Published: 29 July 2024 Publication History

Abstract

Recommendation models are deployed in a variety of commercial applications to provide personalized services for users. However, most of them rely on the users’ original rating records that are often collected by a centralized server for model training, which may cause privacy issues. Recently, some centralized federated recommendation models are proposed for the protection of users’ privacy, which however requires a server for coordination in the whole process of model training. As a response, we propose a novel privacy-aware decentralized federated recommendation (DFedRec) model, which is lossless compared with the traditional model in recommendation performance and is thus more accurate than other models in this line.
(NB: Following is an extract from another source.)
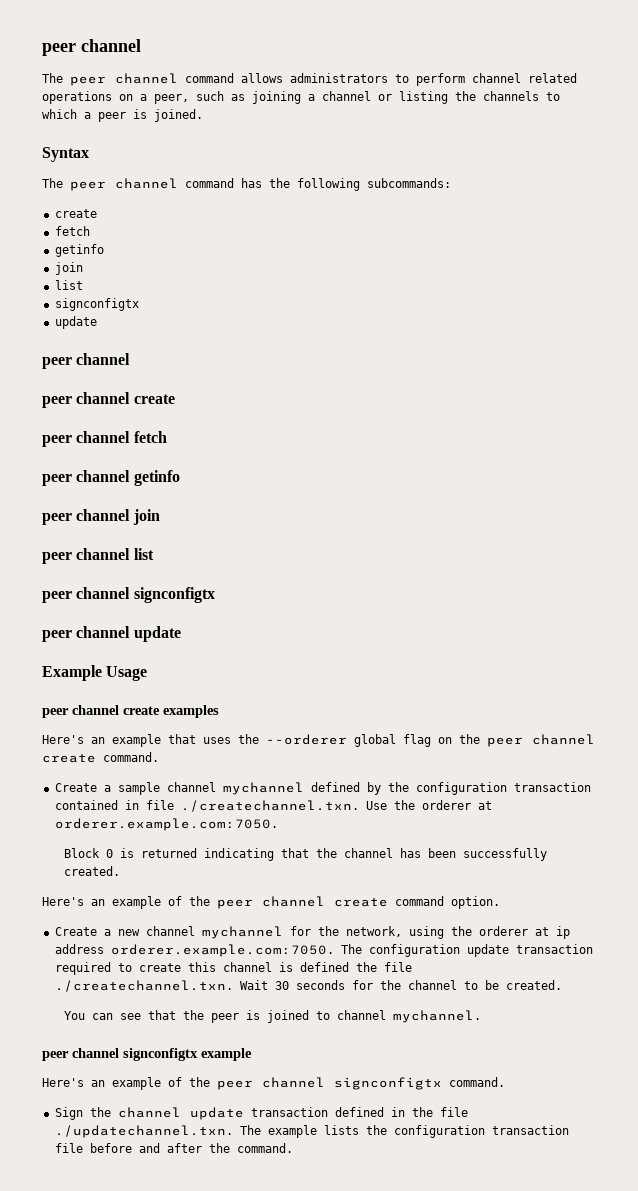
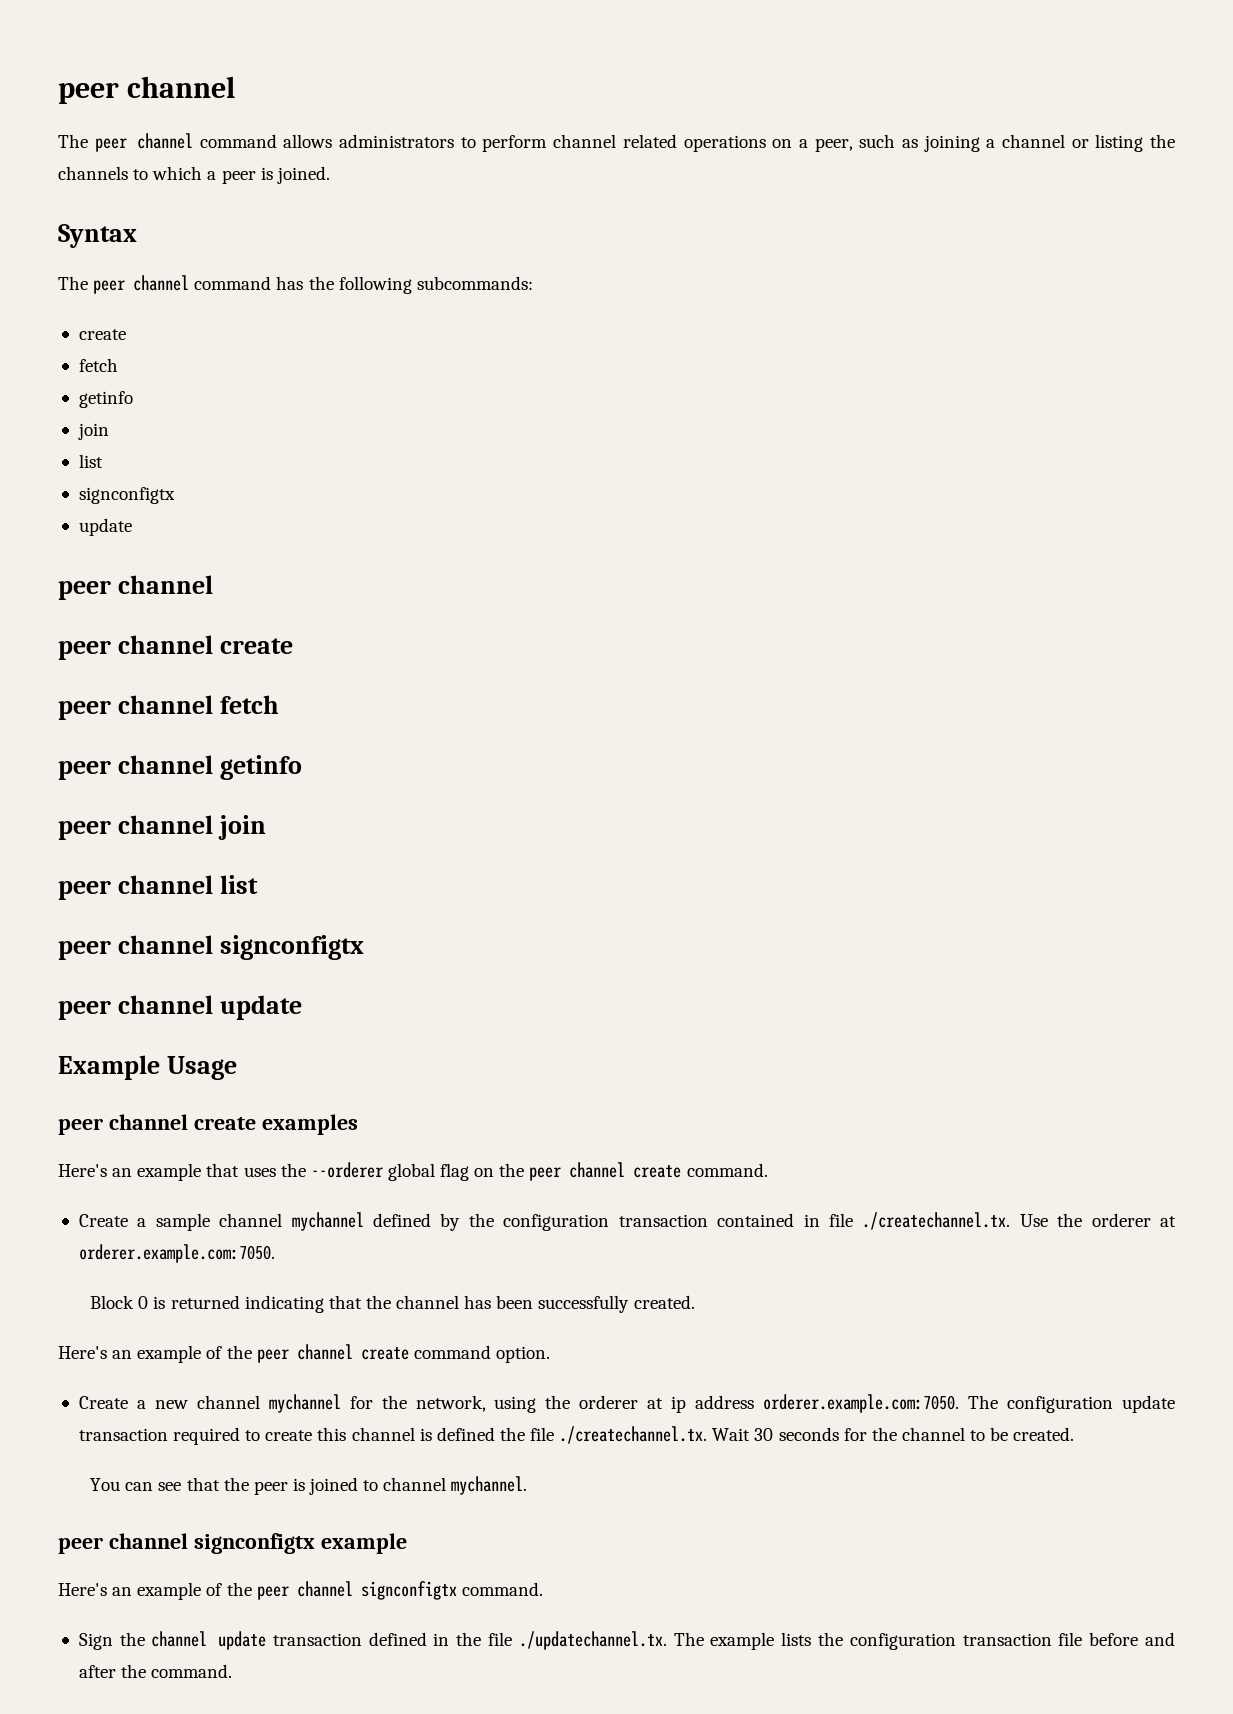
[180,800,359,812] ./createchannel.txn. -> [862,1212,1011,1230] ./createchannel.tx.
[54,980,233,992] ./createchannel.txn. -> [559,1426,708,1444] ./createchannel.tx.
[54,1125,233,1138] ./updatechannel.txn. -> [518,1631,667,1650] ./updatechannel.tx.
Specifically, we design a privacy-aware structured client-level graph for the sharing of the model parameters in the process of model training, which is a one-stone-two-bird strategy, i.e., it protects users’ privacy via some randomly sampled fake entries and reduces the communication cost by sharing the model parameters only with the related neighboring users. With the help of the privacy-aware structured client-level graph, we propose two novel collaborative training mechanisms in the setting without a server, including a batch algorithm DFedRec(b) and a stochastic one DFedRec(s), where the former requires the anonymity mechanism while the latter does not. They are both equivalent to probabilistic matrix factorization trained in a centralized server and are thus lossless. We then provide formal analysis of privacy guarantee of our methods and conduct extensive empirical studies on three public datasets with explicit feedback, which show the effectiveness of our DFedRec, i.e., it is privacy aware, communication efficient, and lossless.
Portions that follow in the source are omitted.